When it comes to customer satisfaction, smaller banks do it better, according to an FIS survey released today. More than nine in 10 U.S. customers are very satisfied or extremely satisfied with their credit unions, compared with about two-thirds of consumers who use top 50 global banks. Fees incurred at larger banks may be a reason for lower levels of satisfaction, according to the study.
Larger banks once held a slight advantage over smaller ones by offering more digital services, but the gap is closing. These digital services are very important. The report shows consumers increasingly favor a suite of digital self-service options when interacting with their bank. Millennials lead in mobile interaction with banks — some 63% of younger millennials (18-to-26-year olds) interact with their bank via smartphone. But even for older consumers, FIS found that overall “digital self-service is a high priority for consumers under the age of 53”.

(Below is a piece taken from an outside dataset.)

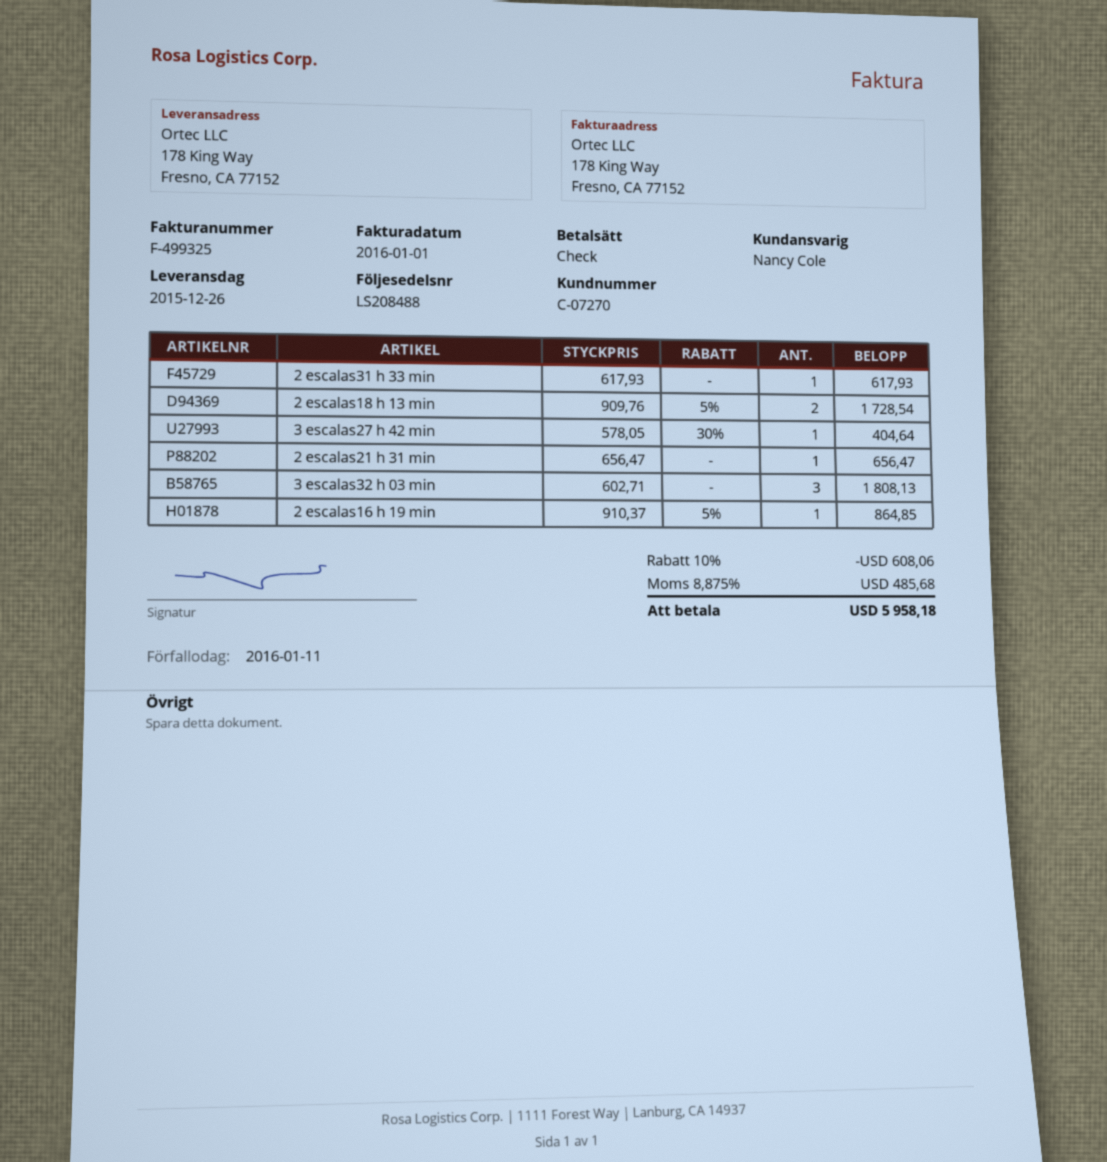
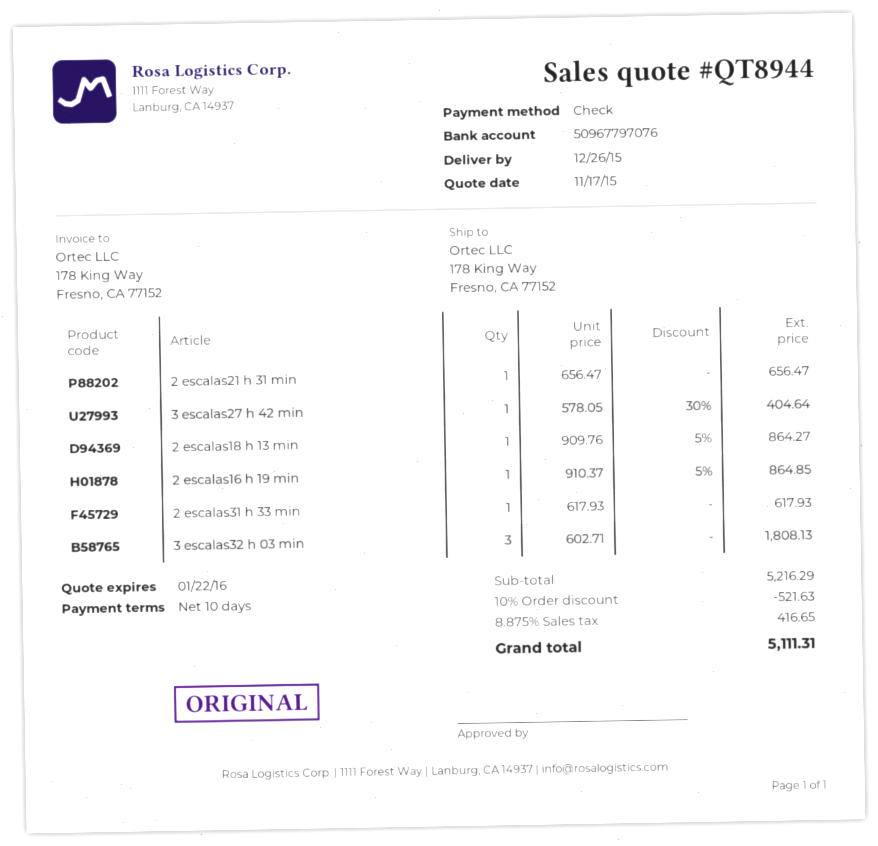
2 escalas18 h 13 min: 2 x 909.76 - 5% = 1728.54 -> 1 x 909.76 - 5% = 864.27
discount: 10% = 608.06 -> 10% = 521.63
tax: 8.875% = 485.68 -> 8.875% = 416.65
total: 5958.18 -> 5111.31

How banks perform on mobile is more important now than ever. Forty-two percent of respondents reported that they use their mobile banking app more now than they did a year ago. A mobile interface can now serve as the face of a bank, and without seamless integration of digital services, consumers can get turned off.
But banks are rising to the challenge.
Overall 34% of U.S. banks are using digital payments. Peer-to-peer (P2P) payment apps have proven popular with consumers. Banks have responded to demand by using “bank-sponsored payment networks like Zelle and PeoplePay,” according to the report. Nearly one-fifth of top 50 global banks use a P2P app, compared with only 10% of credit unions and 7% of direct banks.
Yet direct banks are leading the way in mobile wallet services, with 20% using this fintech compared with only 12% of the top banks. For the most part, banks haven’t quite taken an “if you can’t beat them join them” stance. Fewer than 1 in 10 of any bank type surveyed uses Apple Pay Cash or Venmo.
FIS conducted the survey in January 2018. It included 5,000 consumers in the U.S., U.K., Germany, and India.